Thesis Laura Lighaam

Abstract

B cells are traditionally known for their role in producing antibodies, but are more and more recognized for their involvement in immune regulation. This thesis focuses on IgG4 B cells, a unique subset involved in immune tolerance, and characterizes their behavior in comparison to other B cell subclasses, such as IgG1. By identifying a specific antibody capable of detecting IgG4 on the cell surface, the research offers new insights into the function and characteristics of these cells.

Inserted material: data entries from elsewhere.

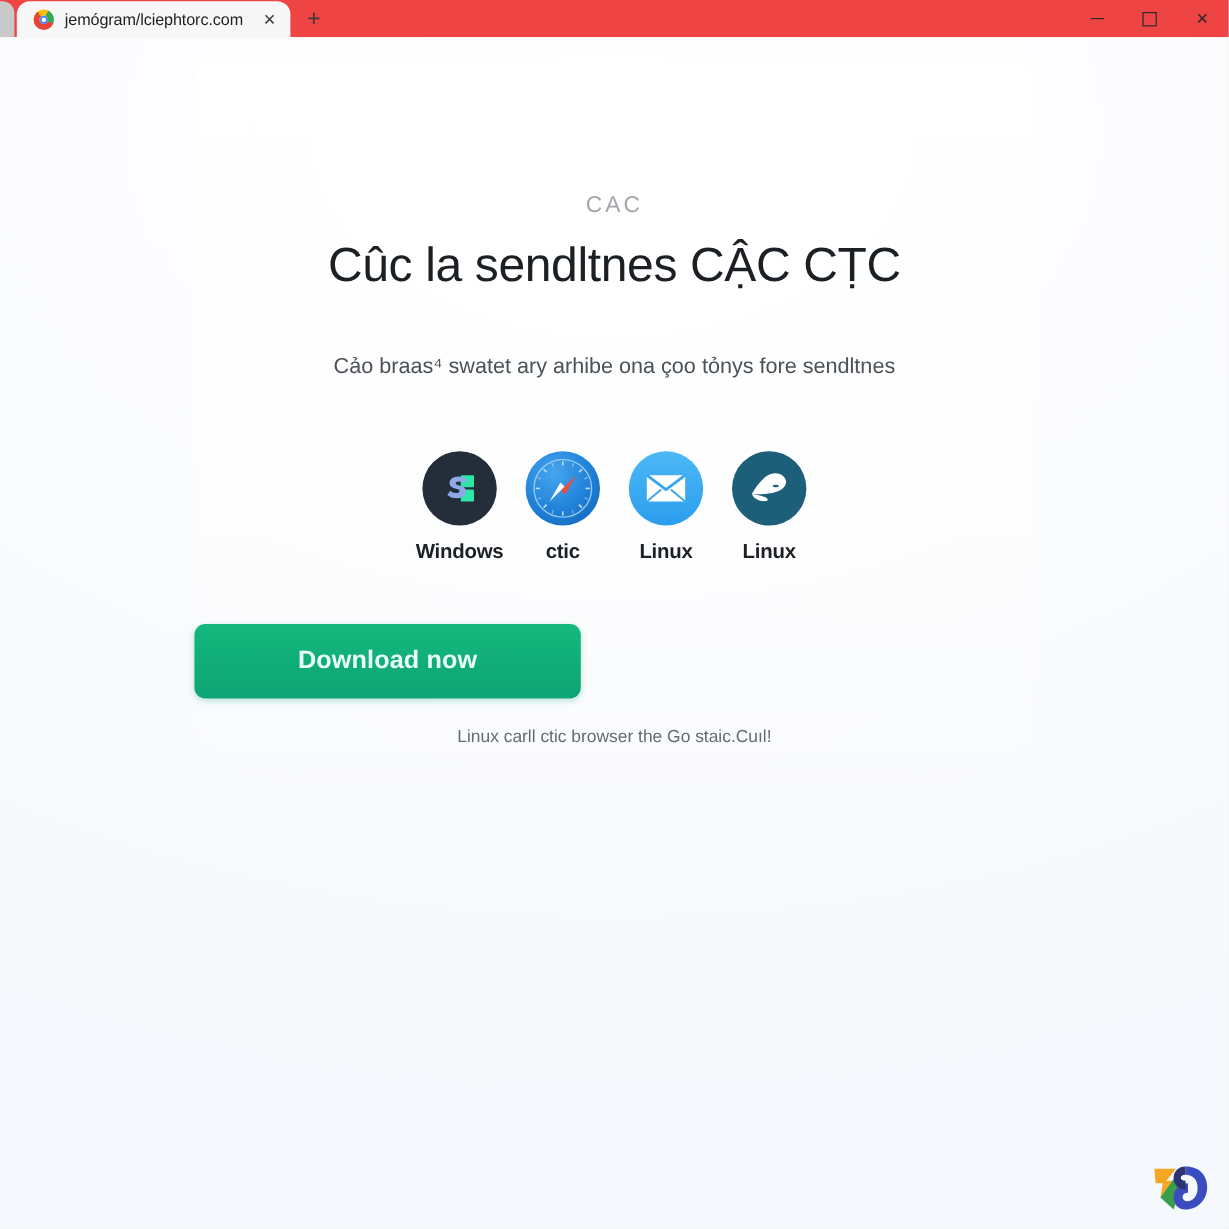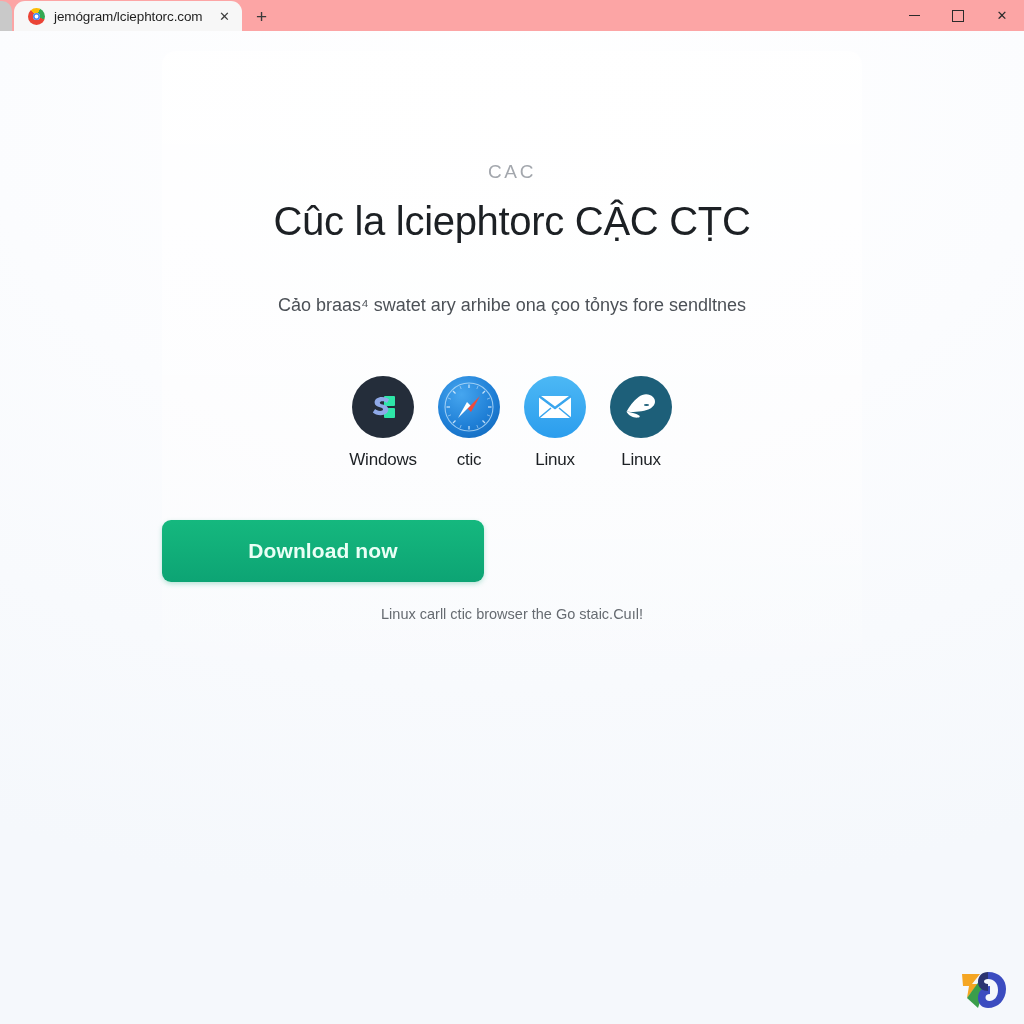--- a/index.html
+++ b/index.html
@@ -15,21 +15,21 @@
     position:relative;
     width:1024px; height:1024px;
     background:#ffffff;
     display:flex; flex-direction:column;
   }
 
   .tabstrip {
     position:relative;
     height:31px;
     flex:0 0 31px;
-    background:#fca5a5;
+    background:#ef4444;
     display:flex;
     align-items:flex-end;
   }
 
   
   .tab-sliver {
     width:18px; height:30px;
     background:#c9c9c9;
     border-top-right-radius:10px;
     border-top-left-radius:4px;
@@ -176,21 +176,21 @@
     gap:12px;
   }
   .pf-badge {
     width:62px; height:62px;
     border-radius:50%;
     display:flex; align-items:center; justify-content:center;
     overflow:hidden;
   }
   .pf-label {
     font-size:17px;
-    font-weight:400;
+    font-weight:700;
     color:#1c2024;
     white-space:nowrap;
     letter-spacing:-0.2px;
   }
 
   .pf-win  { background:#242d3a; }
   .pf-mac  { background:radial-gradient(circle at 38% 30%, #46a6ef 0%, #1f7fd6 55%, #0e62b4 100%); }
   .pf-lin1 { background:linear-gradient(180deg, #4cb8f5 0%, #2b9ded 100%); }
   .pf-lin2 { background:#1d5f79; }
 
@@ -246,21 +246,21 @@
       <div class="wc-close">✕</div>
     </div>
   </div>
 
   <div class="viewport">
 
     <div class="page-card">
 
       <div class="eyebrow">CAC</div>
 
-      <h1 class="headline">Cûc la lciephtorc CẬC CṬC</h1>
+      <h1 class="headline">Cûc la sendltnes CẬC CṬC</h1>
 
       <div class="subcopy">
         <div>Cảo braas⁴ swatet ary arhibe ona çoo tỏnys fore sendltnes</div>
       </div>
 
       <div class="platforms">
 
         <div class="platform">
           <div class="pf-badge pf-win">
             <svg width="34" height="34" viewBox="0 0 34 34" aria-hidden="true">

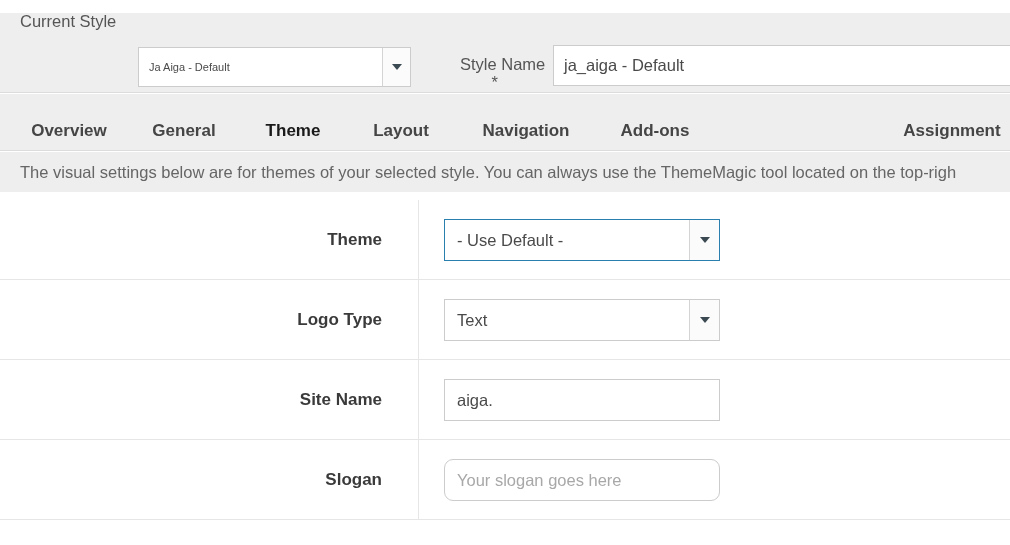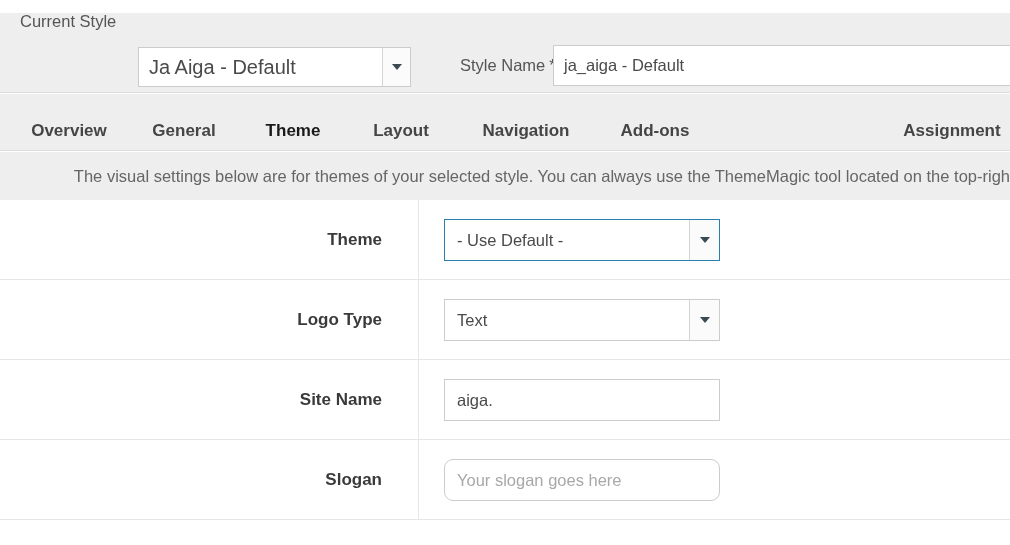--- a/index.html
+++ b/index.html
@@ -48,21 +48,21 @@
 
   .field-label {
     color: #555555;
     font-size: 16.5px;
     white-space: nowrap;
     line-height: 1;
     padding-left: 20px;
   }
 
   .label-current-style { left: 22px; top: 44px; }
-  .label-style-name    { left: 440px; top: 43px; }
+  .label-style-name    { left: 440px; top: 43px; flex-direction: column; }
 
   .req-star {
     color: #555555;
     font-size: 16.5px;
     margin-left: 4px;
   }
 
   
   .select-box {
     position: absolute;
@@ -70,21 +70,21 @@
     border: 1px solid #cccccc;
     display: flex;
     align-items: stretch;
   }
   .select-box .sel-text {
     flex: 1 1 auto;
     display: flex;
     align-items: center;
     padding: 0 10px;
     color: #4a4a4a;
-    font-size: 20px;
+    font-size: 11px;
     white-space: nowrap;
     overflow: hidden;
   }
   .select-box .sel-arrow {
     flex: 0 0 auto;
     width: 28px;
     border-left: 1px solid #d4d4d4;
     background: #fbfbfb;
     display: flex;
     align-items: center;
@@ -147,26 +147,25 @@
     position: absolute;
     left: 0; right: 0; bottom: 0;
     height: 4px;
     background: #1575a8;
   }
 
   
   .notice {
     position: absolute;
     left: 0; top: 152px;
-    width: 1010px; height: 48px;
+    width: 1010px; height: 40px;
     background: #eeeeee;
     display: flex;
     align-items: center;
     overflow: hidden;
-    justify-content: flex-end;
   }
   .notice-text {
     padding-left: 20px;
     color: #666666;
     font-size: 16.5px;
     white-space: nowrap;
     line-height: 1;
   }
 
   

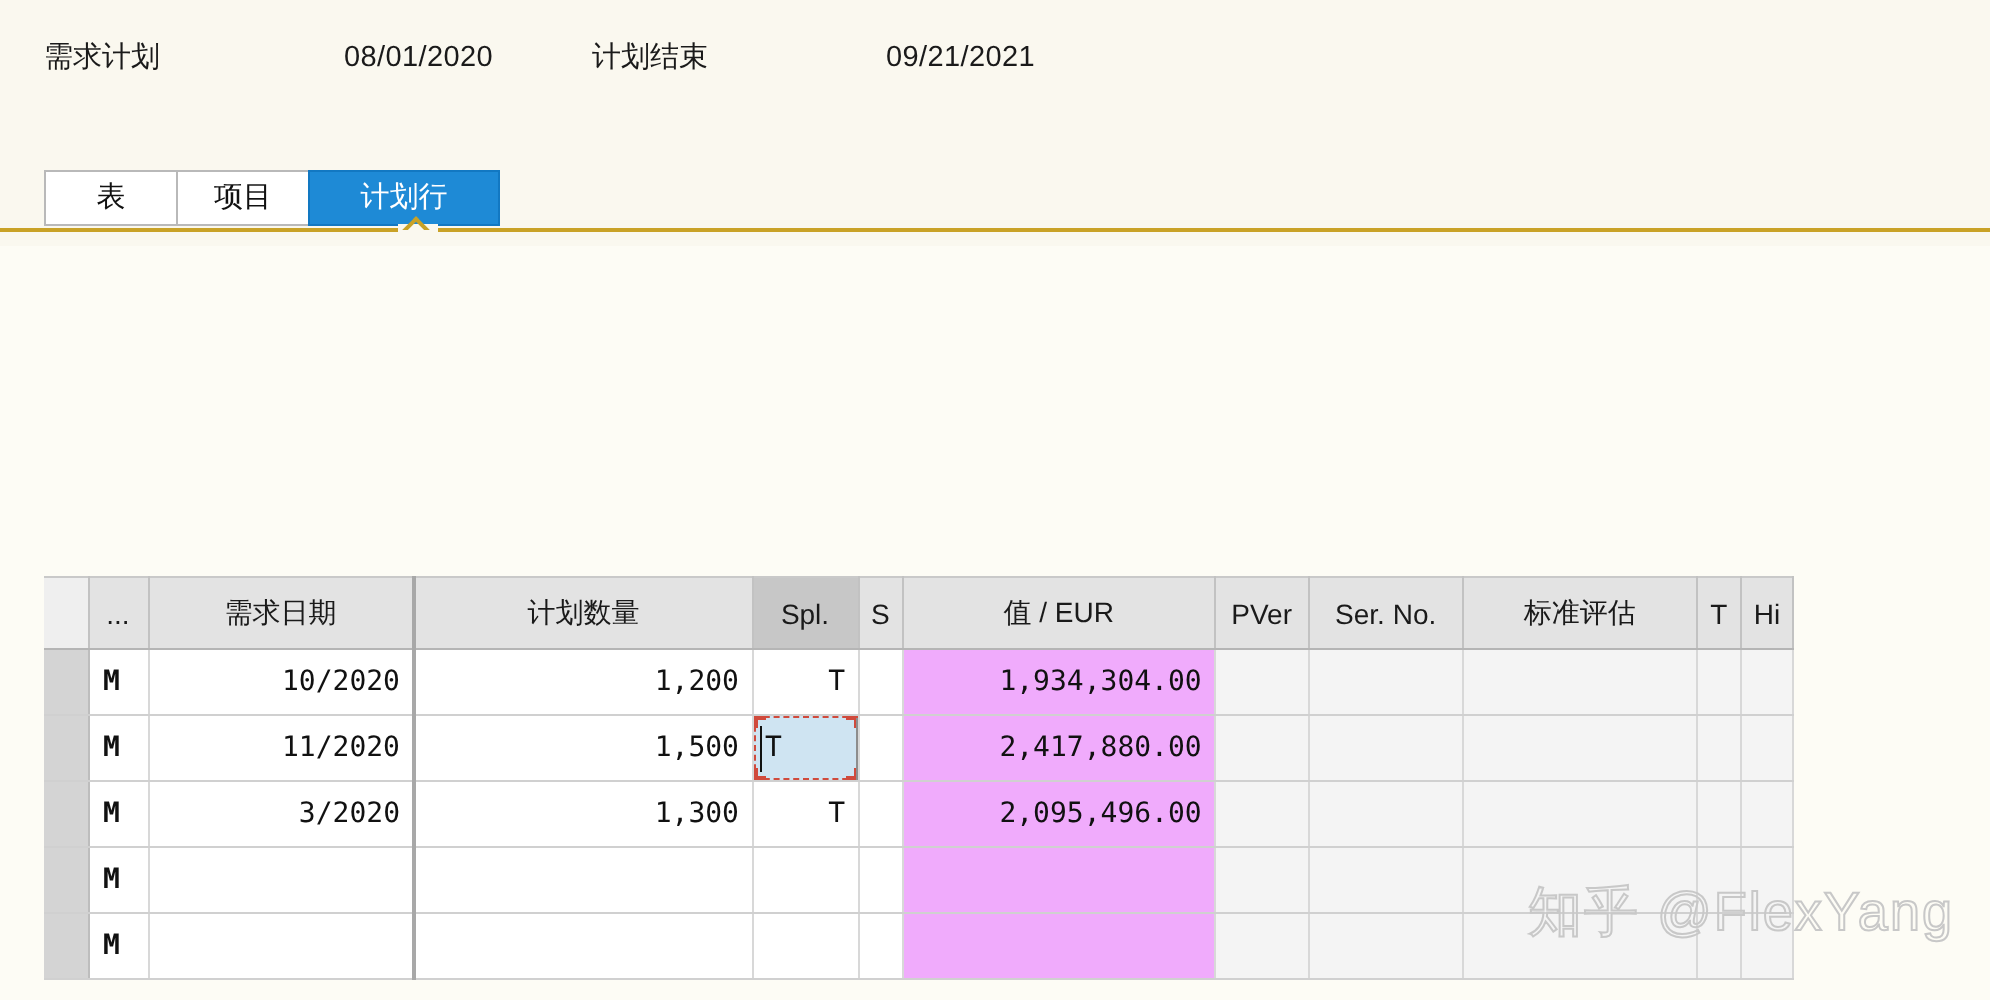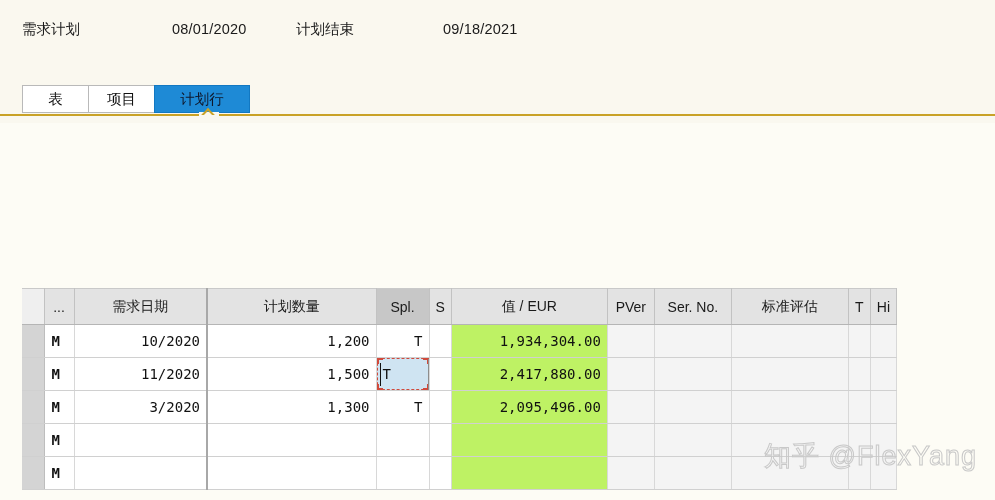--- a/index.html
+++ b/index.html
@@ -61,21 +61,21 @@
     background: #ffffff;
     border: 1px solid #b9b9b9;
     border-right: none;
     padding: 0 14px;
     cursor: pointer;
     user-select: none;
   }
   .tab:last-child { border-right: 1px solid #b9b9b9; }
   .tab.active {
     background: #1e8ad6;
-    color: #0f172a;
+    color: #ffffff;
     border-color: #1278c2;
     font-weight: 400;
     min-width: 96px;
   }
   .gold-rule {
     position: absolute; left: 0; top: 55px;
     width: 995px; height: 4px;
   }
   .gold-rule .line {
     position: absolute; left: 0; top: 1px;
@@ -214,21 +214,21 @@
     padding: 0;
     cursor: pointer;
   }
   .grid td.mark {
     text-align: left;
     font-weight: bold;
     padding-left: 7px;
     border-right: 1px solid #d8d8d8;
   }
   .grid td.num { text-align: right; }
-  .grid td.ro { background: #bef264; }
+  .grid td.ro { background: #f0abfc; }
   .grid td.blank { background: #f4f4f4; }
   .grid td.thick-left { border-left: 2px solid #a8a8a8; }
   .grid th.thick-left { border-left: 2px solid #a8a8a8; }
 
   
   .cell-focus {
     position: relative;
     padding: 0 !important;
     background: #ffffff;
   }
@@ -296,21 +296,21 @@
 </head>
 <body>
 
 <div class="screen">
 
   <div class="top-band">
     <div class="hdr-row">
       <span class="hdr-lbl hdr-lbl-1">需求计划</span>
       <span class="hdr-val hdr-val-1">08/01/2020</span>
       <span class="hdr-lbl hdr-lbl-2">计划结束</span>
-      <span class="hdr-val hdr-val-2">09/18/2021</span>
+      <span class="hdr-val hdr-val-2">09/21/2021</span>
     </div>
   </div>
 
   <div class="tab-zone">
     <div class="tabs">
       <div class="tab">表</div>
       <div class="tab">项目</div>
       <div class="tab active">计划行</div>
     </div>
     <div class="gold-rule">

The findings reveal that IgG4 B cells, although a small fraction of the overall B cell population, are as capable of producing antibodies as IgG1 B cells. However, the IgG4 response tends to be shorter-lived, requiring continuous replenishment from the memory B cell pool. This transient nature might be linked to the distinct chemokine receptor profile of IgG4 B cells, which is influenced by IL-4 during class switch recombination. This profile appears to limit their localization in secondary lymphoid organs, contributing to their shorter-lived responses.
Furthermore, the role of IL-10-producing B cells in immune regulation is explored, challenging the notion that these cells represent a stable regulatory subset. Instead, IL-10 production in B cells may be a transient phase, possibly linked to IgG4 class switching, hinting at a complex relationship between humoral and cellular immune tolerance.
This thesis calls for more integrated research, highlighting the importance of studying immune responses in a broader context using advanced methods like systems biology, transcriptomics, and proteomics to better understand B cell-mediated immunity.